白隠展 HAKUIN 禅画に込めたメッセージ

白黒イラスト素材【シルエットAC】
JUGEMテーマ:展覧会
白隠展 HAKUIN 禅画に込めたメッセージ

渋谷・Bunkamura ザ・ミュージアムにて。
http://www.bunkamura.co.jp/museum/exhibition/12_hakuin/

今日までなので、書くのもどうかと思ったが…

最近、禅への関心も高まり…導入として見てみたいと思った。
日本美術、もとい絵を介して何か理解出来ればという思いと、宣伝の煙草を吹かす布袋や黒背景の達磨に惹かれたのがある。

個々の作品よりも全体的な感想になる。
“楽しめる”のだ。個々の顔立ちの面白さ、彩色然り、眺めているだけで飽きない。
よく見ると下書きを大きくはみ出し豪快に描いていたりと、大雑把な感じが、堅苦しくない。

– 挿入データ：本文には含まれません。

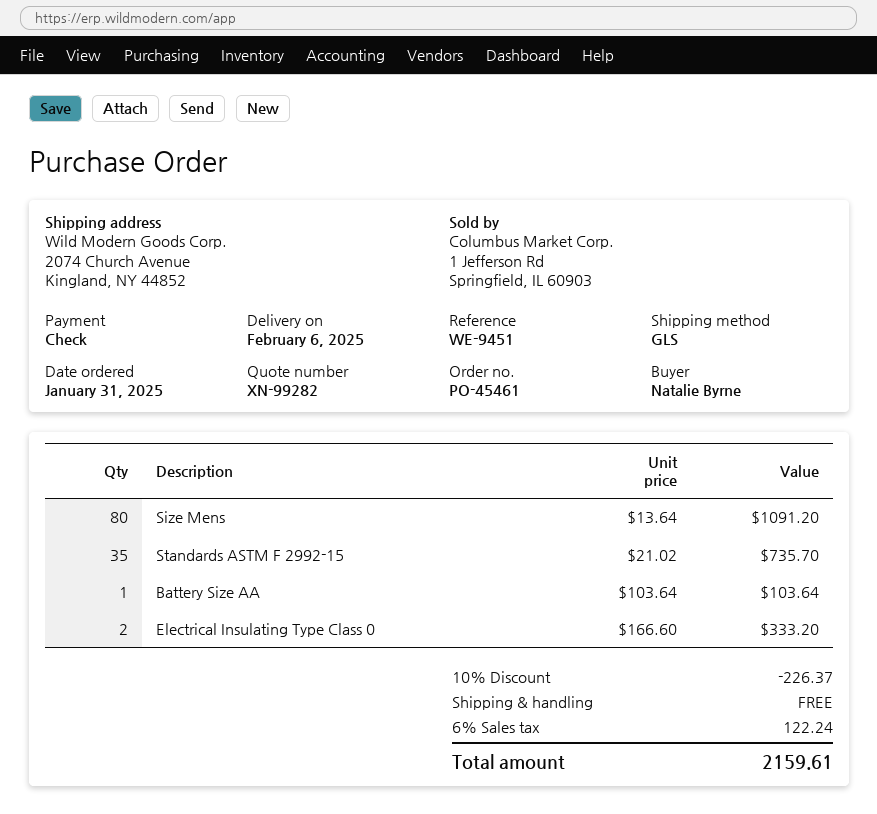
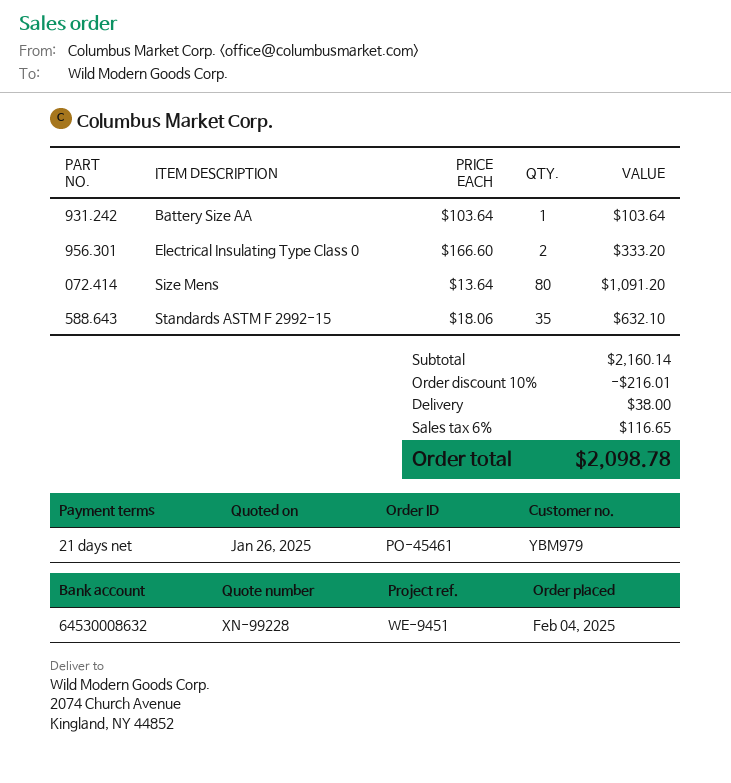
quote number: XN-99282 -> XN-99228
order date: 2025-01-31 -> 2025-02-04
Standards ASTM F 2992-15: 35 x 21.02 = 735.70 -> 35 x 18.06 = 632.10
discount: 10% = 226.37 -> 10% = 216.01
shipping: 0.00 -> 38.00
tax: 6% = 122.24 -> 6% = 116.65
total: 2159.61 -> 2098.78

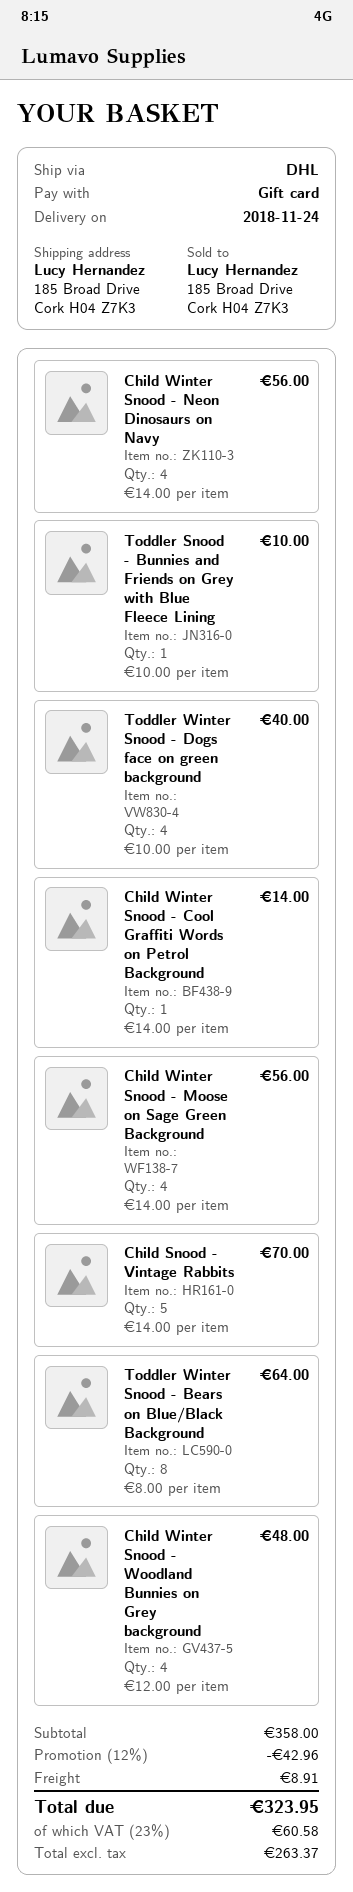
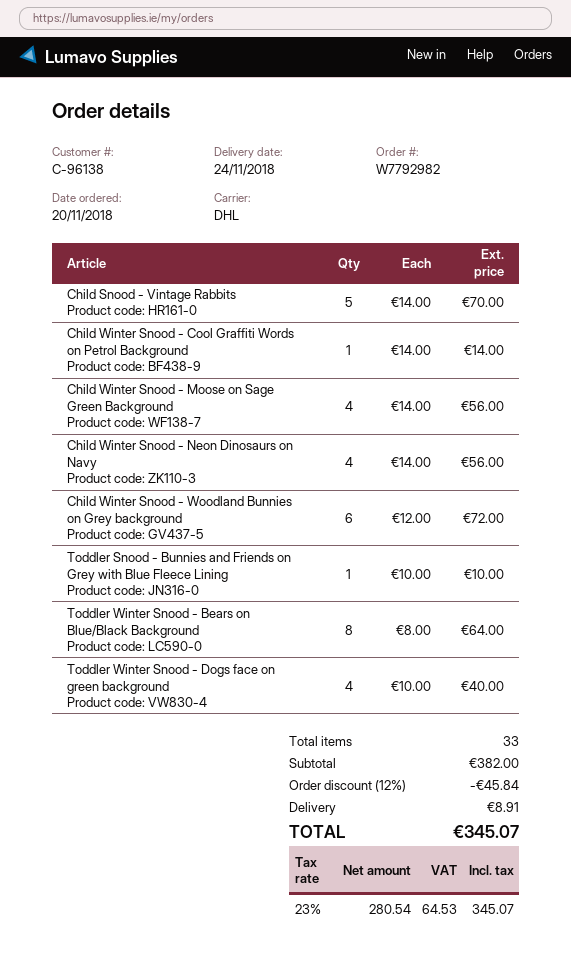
Child Winter Snood - Woodland Bunnies on Grey background: 4 x 12.00 = 48.00 -> 6 x 12.00 = 72.00
subtotal: 358.00 -> 382.00
discount: 12% = 42.96 -> 12% = 45.84
net: 263.37 -> 280.54
tax: 23% = 60.58 -> 23% = 64.53
total: 323.95 -> 345.07

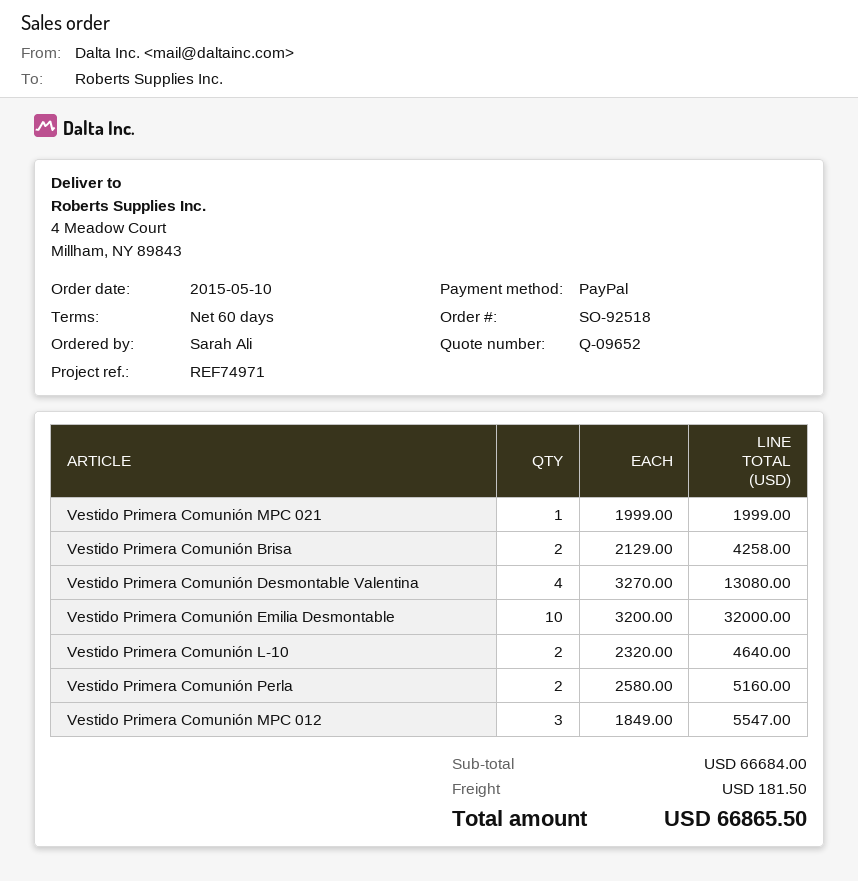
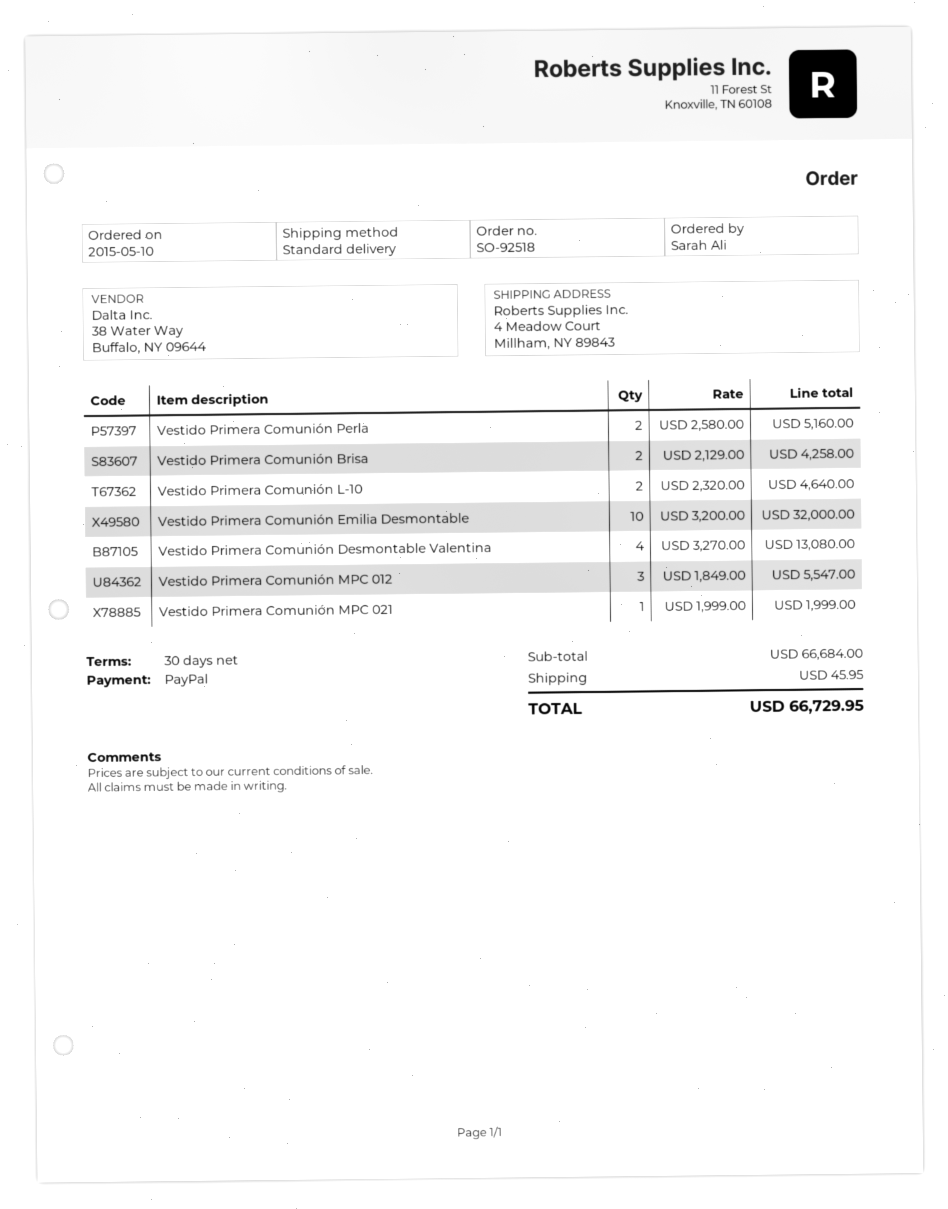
payment terms: 60 days -> 30 days
shipping: 181.50 -> 45.95
total: 66865.50 -> 66729.95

絵として見た時、その巨大な紙面や大胆な発想――墨で紙を黒く塗りつぶしたり、独自解釈や神仏混合の禅画はあまりにも斬新で、圧倒される。
庶民にもいかに分かりやすく伝えるか、同時にそれが庶民への言祝ぎだったのでは、と思う。

壽の文字の多さよ。
福禄寿を囲む百書体の壽、お福の衣、あらゆる所に現れる。

白隠慧鶴《百寿福禄寿》

それは、もうひとつの書画《福壽海無量》にも通じる。
参考:禅語を楽しむ「福壽海無量」
http://www.daruma.or.jp/zen/detail.html?zen_id=36

画にある己を律し、他者への心意気を大切にする事への感嘆があった。

そういえば、自己鍛練する苦行をし、悟りを開いた僧は世捨て人でありながら庶民との関わりを絶つことないようだ。

最近読んだ、ベネディクト『菊と刀』にも日本の禅に関する言及があった。
菊と刀 (光文社古典新訳文庫)
第11章「鍛練」では、日本の禅はインドのヨーガ派と異なり、五感のシャットアウトではない。研ぎ澄ましている事を挙げていた。
菊と刀』でヨーガ派が解脱のために修行をし至る境地・無我を「観察する自己」が忘れ去られる状態。無我の状態では「それをしている感じ」がなくなる。と説明されていた。
日本の禅はそれに矛盾すると。

白隠慧鶴《蓮池観音》

感覚を研ぎ澄ますという点で、直結してしまう香道。
香道も禅と関係がある。
元々香木は仏教供養のためのものとして入ってきたのだから、それは至極当然と言える。
香道が武士のたしなみとなった時、禅の思想を取り入れて、香木そのものを焚くようになった。
繰り返す所作や感覚を研ぎ澄まし香りを聞く事。
それが鍛練であり、修行である。
その鍛練は日常にも通じる。繰り返す日々、繰り返す生活。それが苦行であり鍛練の場だ。
厭世ではなく自身の内・心次第で言祝ぎに溢れる。

私事だが、「福壽海無量」という言葉は高校を卒業する際に国語の先生が生徒に贈ってくれた言葉であった。長らくその意味を失念していたので、感慨深いものがあった。